- Career
- Station: Virgin Radio UK
- Previous show(s): Red Dragon FM, Heart 106, Century FM, BBC Radio 1, Absolute Radio, BBC Radio Wales

= Vicki Blight =

Welsh radio presenter

Victoria Blight is a radio DJ based in the United Kingdom. Blight has presented shows on Heart 106, a regional radio station broadcast to the East Midlands, Absolute Radio, BBC Radio 1 and BBC Radio Wales. The name Blight is of Cornish origin.

==Early radio career==

Vicki Blight was involved in student radio at Cardiff University, where she went on to win Best Female Presenter at the Radio 1 Student Radio Award in 2002.

From there, she became a presenter on Red Dragon FM, a commercial radio station based in South Wales, in 2003. After graduating, she joined independent station Century FM.

==Heart 106==

Vicki Blight has presented various shows on Nottingham-based Heart 106, including a weekday afternoon slot and a topical phone-in show.

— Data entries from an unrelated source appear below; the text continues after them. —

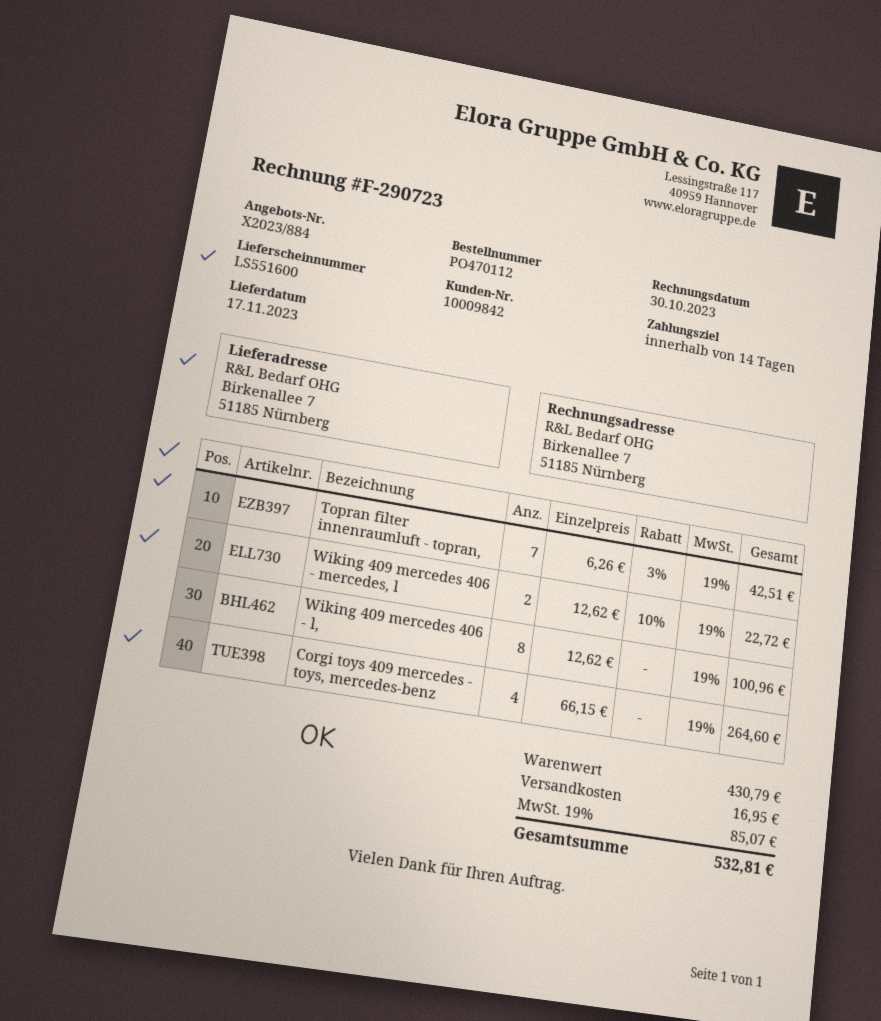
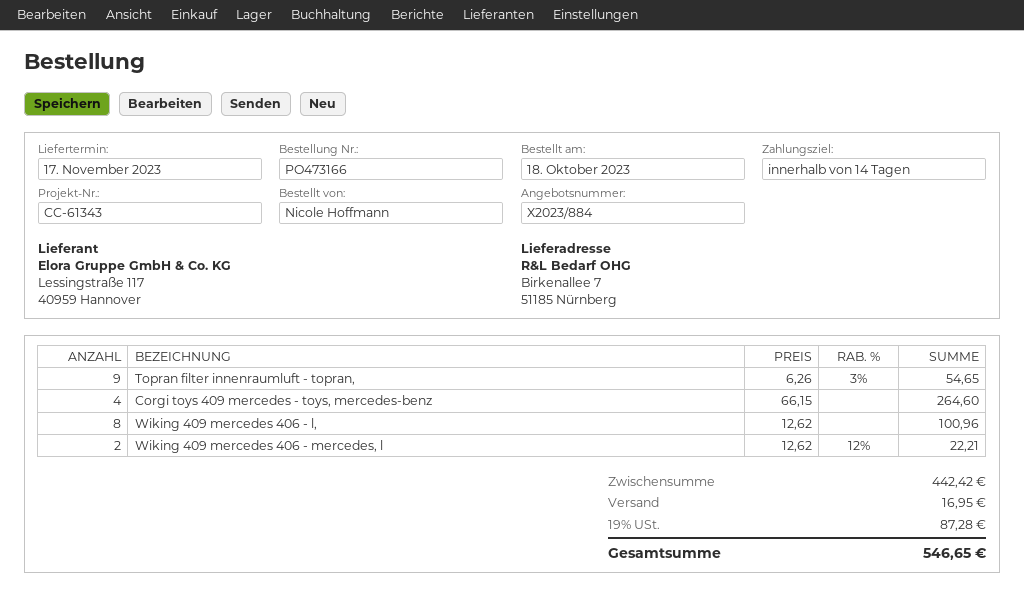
order number: PO470112 -> PO473166
Topran filter innenraumluft - topran,: 7 x 6.26 - 3% = 42.51 -> 9 x 6.26 - 3% = 54.65
Wiking 409 mercedes 406 - mercedes, l: 2 x 12.62 - 10% = 22.72 -> 2 x 12.62 - 12% = 22.21
subtotal: 430.79 -> 442.42
tax: 19% = 85.07 -> 19% = 87.28
total: 532.81 -> 546.65

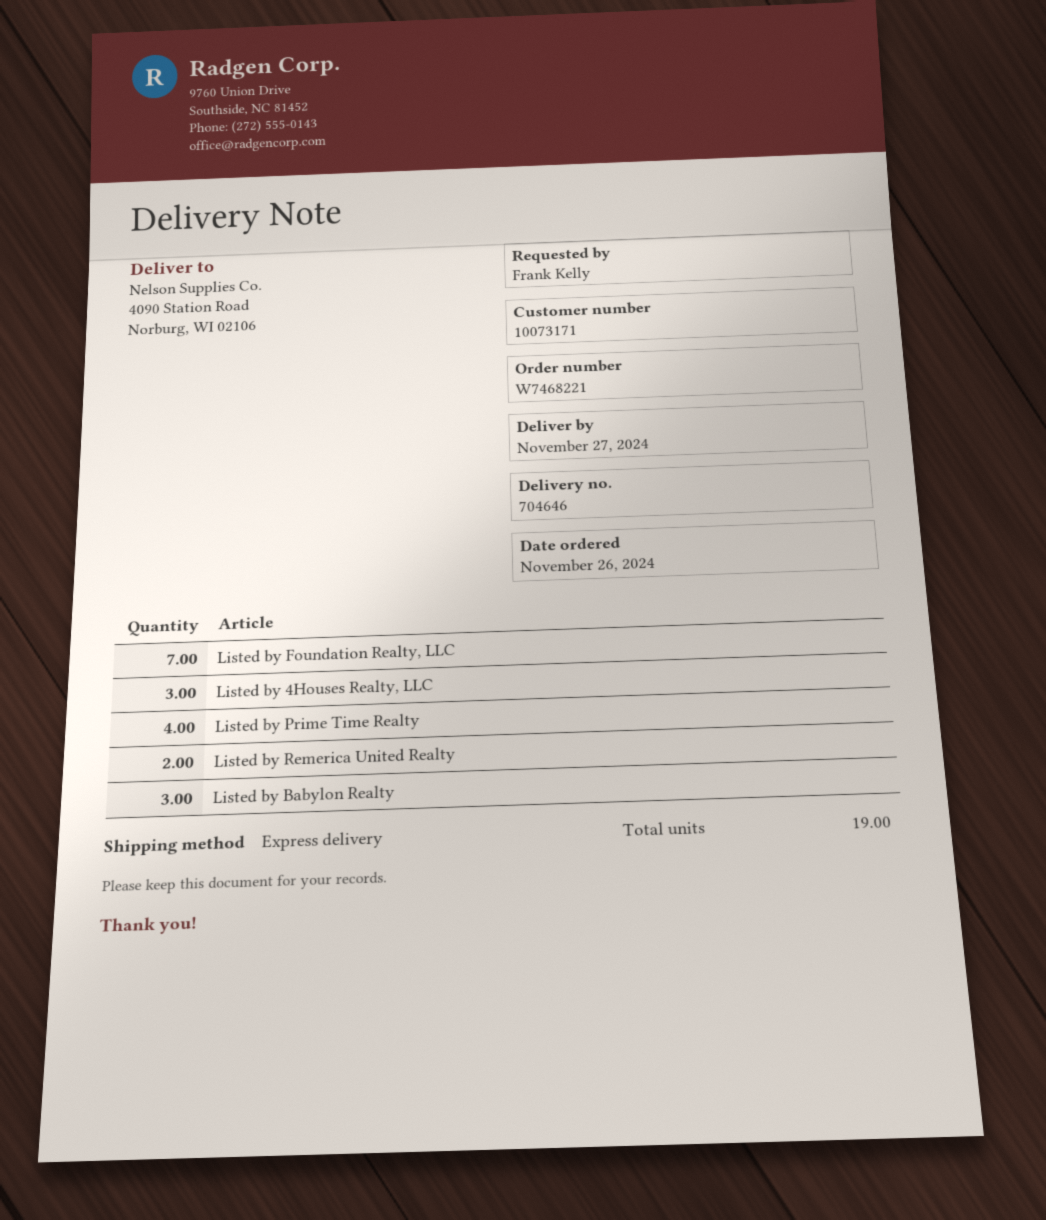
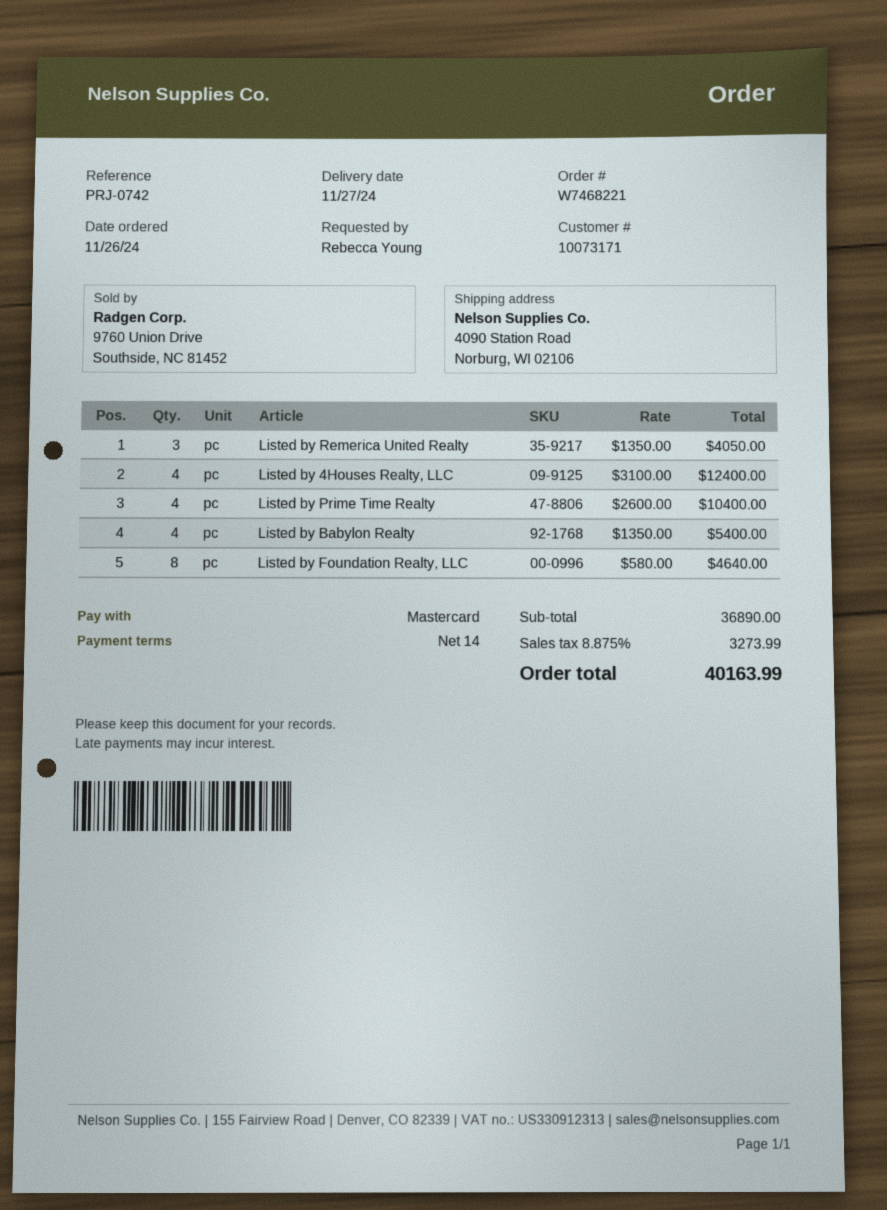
ordered by: Frank Kelly -> Rebecca Young
Listed by Foundation Realty, LLC: 7 -> 8
Listed by 4Houses Realty, LLC: 3 -> 4
Listed by Remerica United Realty: 2 -> 3
Listed by Babylon Realty: 3 -> 4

She has additionally presented an overnight slot and a weekend slot on the station, and, in under a year, she became the co-presenter of the breakfast show.

==BBC Radio 1==
In 2007, Blight was awarded with the Friday Early Breakfast slot on the station, and presented the slot for a month.

She was rumoured to be the new Radio 1 Surgery presenter on BBC Radio 1; these rumours have since been proved false when Kelly Osbourne was unveiled as the new presenter in September 2007.